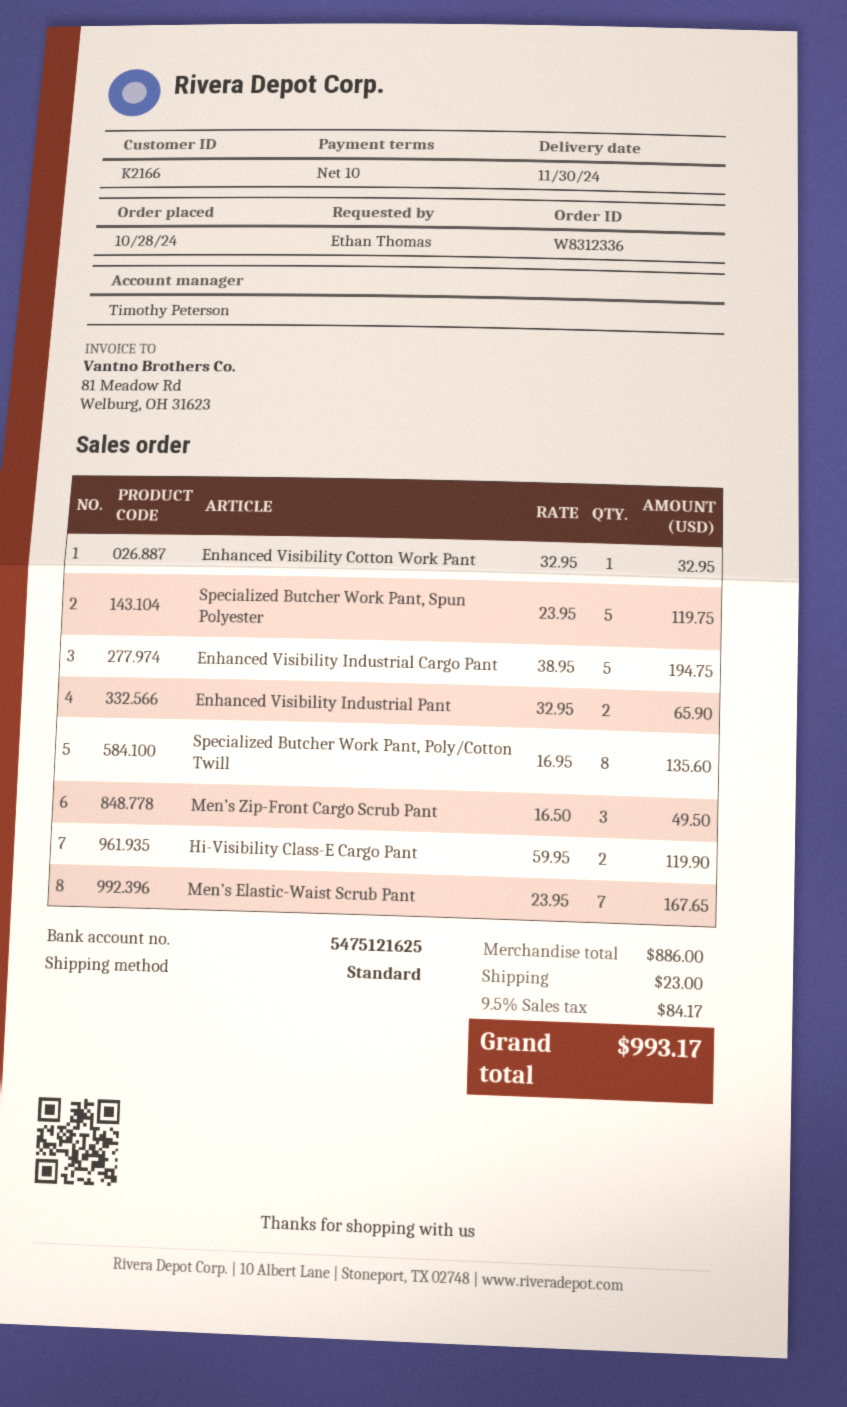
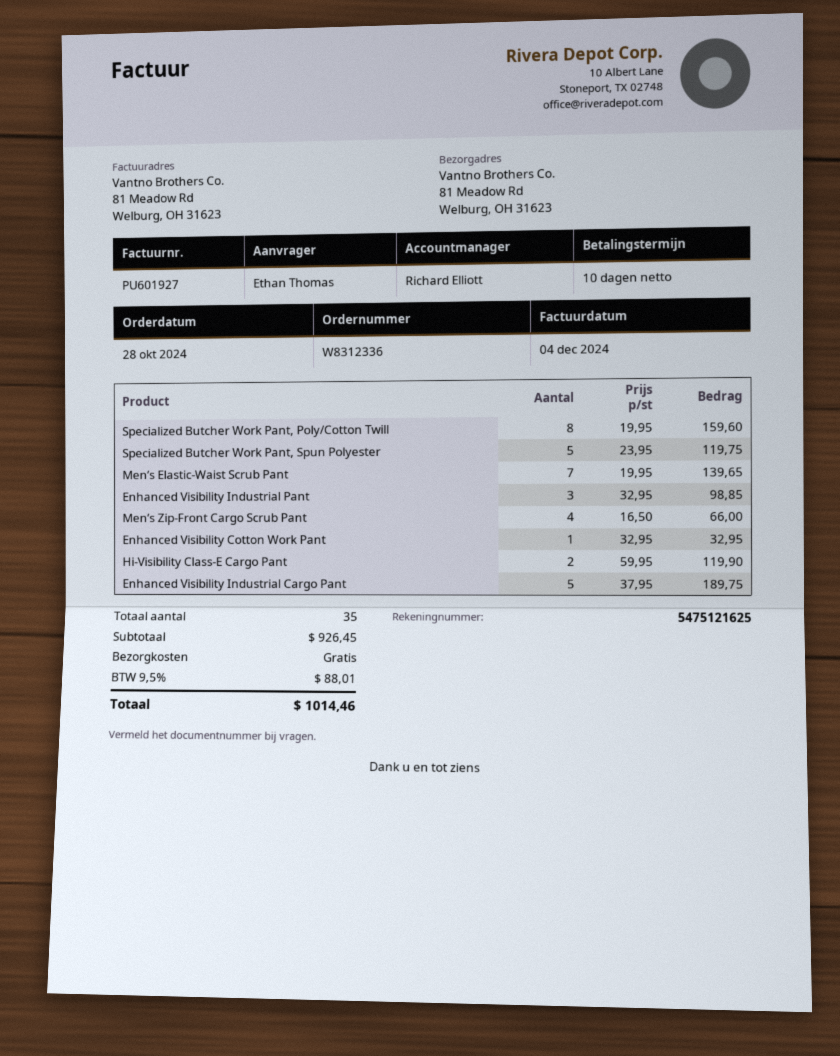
sales rep: Timothy Peterson -> Richard Elliott
Enhanced Visibility Industrial Cargo Pant: 5 x 38.95 = 194.75 -> 5 x 37.95 = 189.75
Enhanced Visibility Industrial Pant: 2 x 32.95 = 65.90 -> 3 x 32.95 = 98.85
Specialized Butcher Work Pant, Poly/Cotton Twill: 8 x 16.95 = 135.60 -> 8 x 19.95 = 159.60
Men’s Zip-Front Cargo Scrub Pant: 3 x 16.50 = 49.50 -> 4 x 16.50 = 66.00
Men’s Elastic-Waist Scrub Pant: 7 x 23.95 = 167.65 -> 7 x 19.95 = 139.65
subtotal: 886.00 -> 926.45
shipping: 23.00 -> 0.00
tax: 9.5% = 84.17 -> 9.5% = 88.01
total: 993.17 -> 1014.46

------------------------------------------------------------------------

Start at the line containing "Men’s Zip-Front Cargo" and print each line exactly until the listing ends, keeping the final line too.

◆ **Reply**
Men’s Zip-Front Cargo Scrub Pant: 3 x 16.50 = 49.50 -> 4 x 16.50 = 66.00
Men’s Elastic-Waist Scrub Pant: 7 x 23.95 = 167.65 -> 7 x 19.95 = 139.65
subtotal: 886.00 -> 926.45
shipping: 23.00 -> 0.00
tax: 9.5% = 84.17 -> 9.5% = 88.01
total: 993.17 -> 1014.46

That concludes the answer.